— THE TASK —
Across the whole listing, find how many lines contain "rights", then write that number and nothing else.
*** Opening DATA SHOWN ***
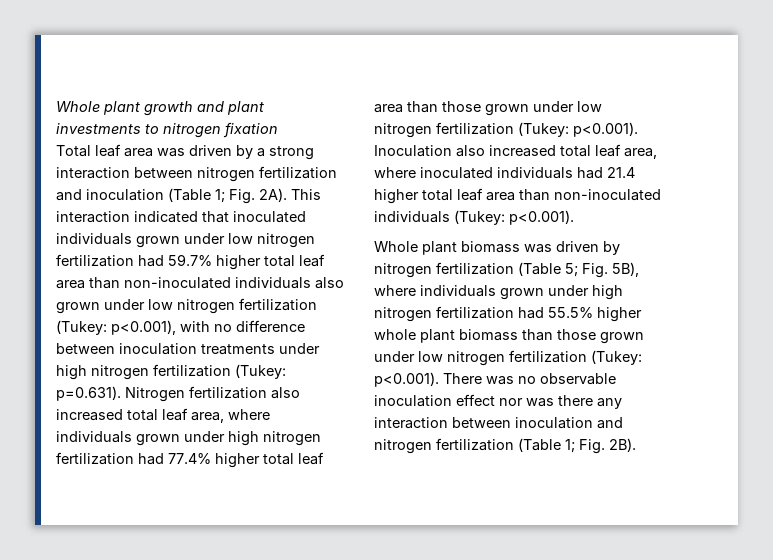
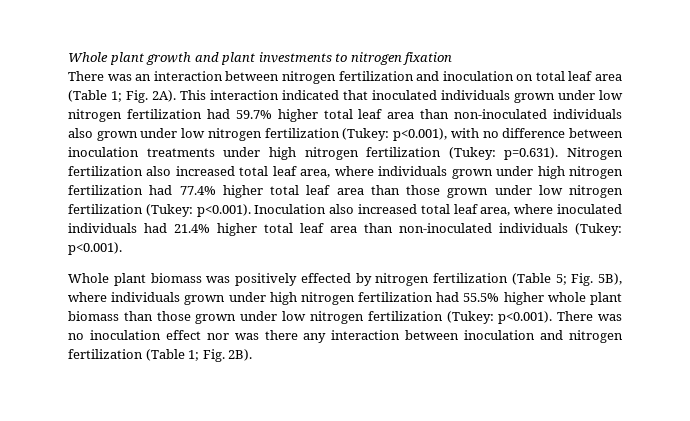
- Total leaf area was driven by a strong interaction between nitrogen fertilization and inoculation (Table 1; Fig. 2A).
+ There was an interaction between nitrogen fertilization and inoculation on total leaf area (Table 1; Fig. 2A).
- p<0.001). Inoculation also increased total leaf area, where inoculated individuals had 21.4 higher total leaf area than non-inoculated individuals (Tukey:
+ p<0.001). Inoculation also increased total leaf area, where inoculated individuals had 21.4% higher total leaf area than non-inoculated individuals (Tukey:
- Whole plant biomass was driven by nitrogen fertilization (Table 5; Fig. 5B), where individuals grown under high nitrogen fertilization had 55.5% higher whole plant biomass than those grown under low nitrogen fertilization (Tukey: p<0.001). There was no observable inoculation effect nor was there any interaction between inoculation and nitrogen fertilization (Table 1; Fig. 2B).
+ Whole plant biomass was positively effected by nitrogen fertilization (Table 5; Fig. 5B), where individuals grown under high nitrogen fertilization had 55.5% higher whole plant biomass than those grown under low nitrogen fertilization (Tukey: p<0.001). There was no inoculation effect nor was there any interaction between inoculation and nitrogen fertilization (Table 1; Fig. 2B).

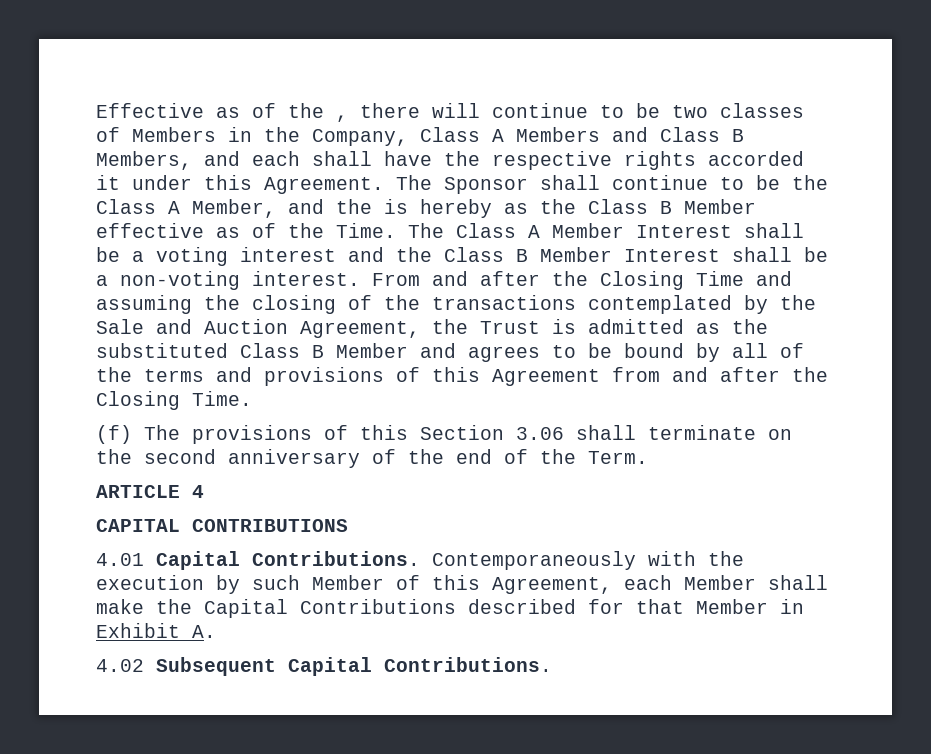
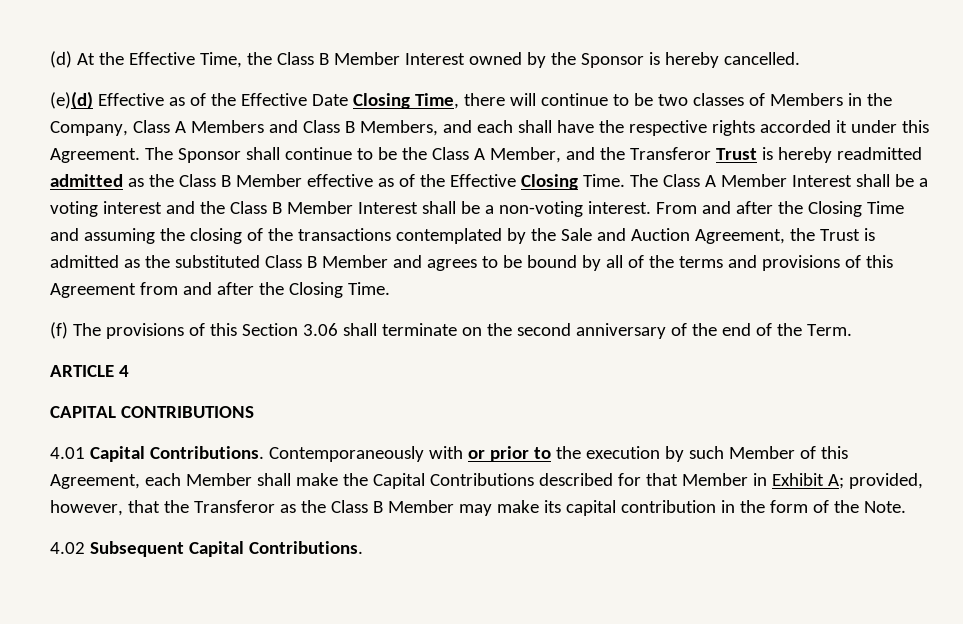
- Effective as of the , there will continue to be two classes of Members in the Company, Class A Members and Class B Members, and each shall have the respective rights accorded it under this Agreement.
+ (d) At the Effective Time, the Class B Member Interest owned by the Sponsor is hereby cancelled.
+ (e)(d) Effective as of the Effective Date Closing Time, there will continue to be two classes of Members in the Company, Class A Members and Class B Members, and each shall have the respective rights accorded it under this Agreement.
- The Sponsor shall continue to be the Class A Member, and the is hereby as the Class B Member effective as of the Time.
+ The Sponsor shall continue to be the Class A Member, and the Transferor Trust is hereby readmitted admitted as the Class B Member effective as of the Effective Closing Time.
- Contemporaneously with the execution by such Member of this Agreement, each Member shall make the Capital Contributions described for that Member in Exhibit A.
+ Contemporaneously with or prior to the execution by such Member of this Agreement, each Member shall make the Capital Contributions described for that Member in Exhibit A; provided, however, that the Transferor as the Class B Member may make its capital contribution in the form of the Note.

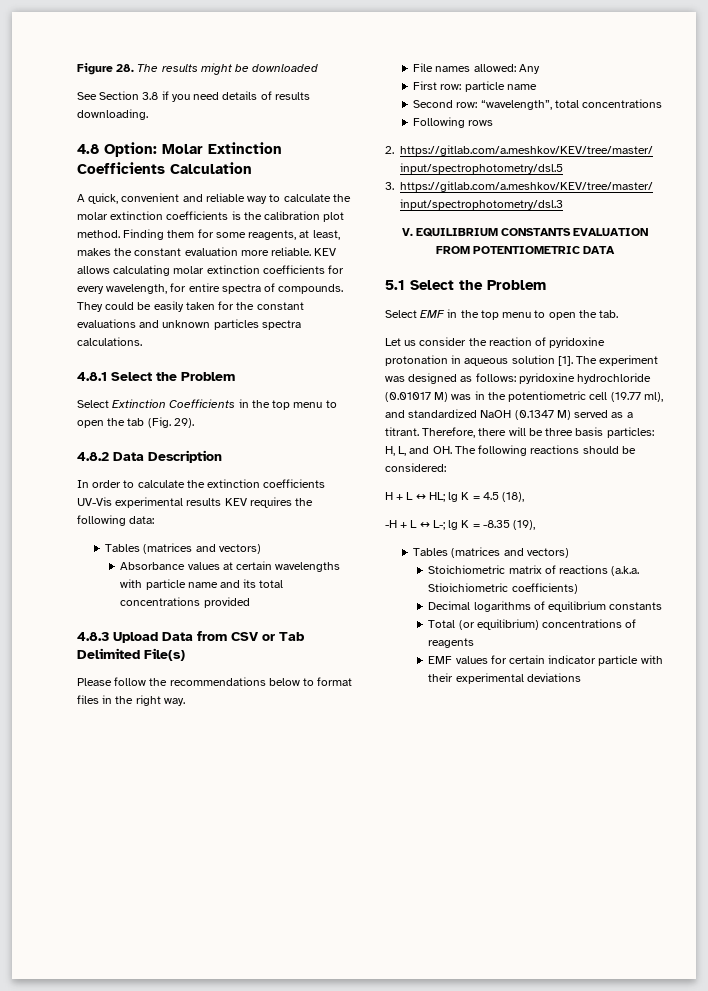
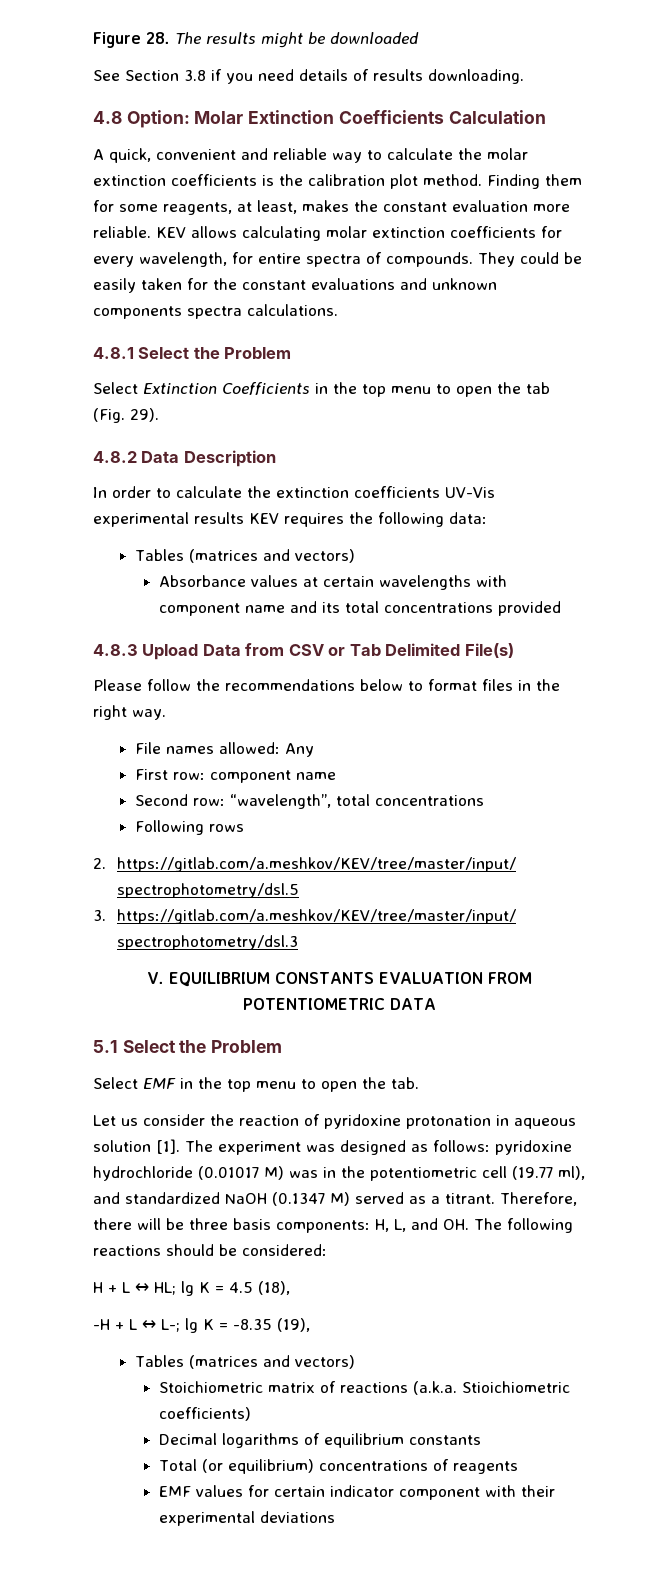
- They could be easily taken for the constant evaluations and unknown particles spectra calculations.
+ They could be easily taken for the constant evaluations and unknown components spectra calculations.
- Absorbance values at certain wavelengths with particle name and its total concentrations provided
+ Absorbance values at certain wavelengths with component name and its total concentrations provided
- First row: particle name
+ First row: component name
- Therefore, there will be three basis particles: H, L, and OH. The following reactions should be considered:
+ Therefore, there will be three basis components: H, L, and OH. The following reactions should be considered:
- EMF values for certain indicator particle with their experimental deviations
+ EMF values for certain indicator component with their experimental deviations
*** Closing DATA SHOWN ***
— ANSWER TO THE EXERCISE —
2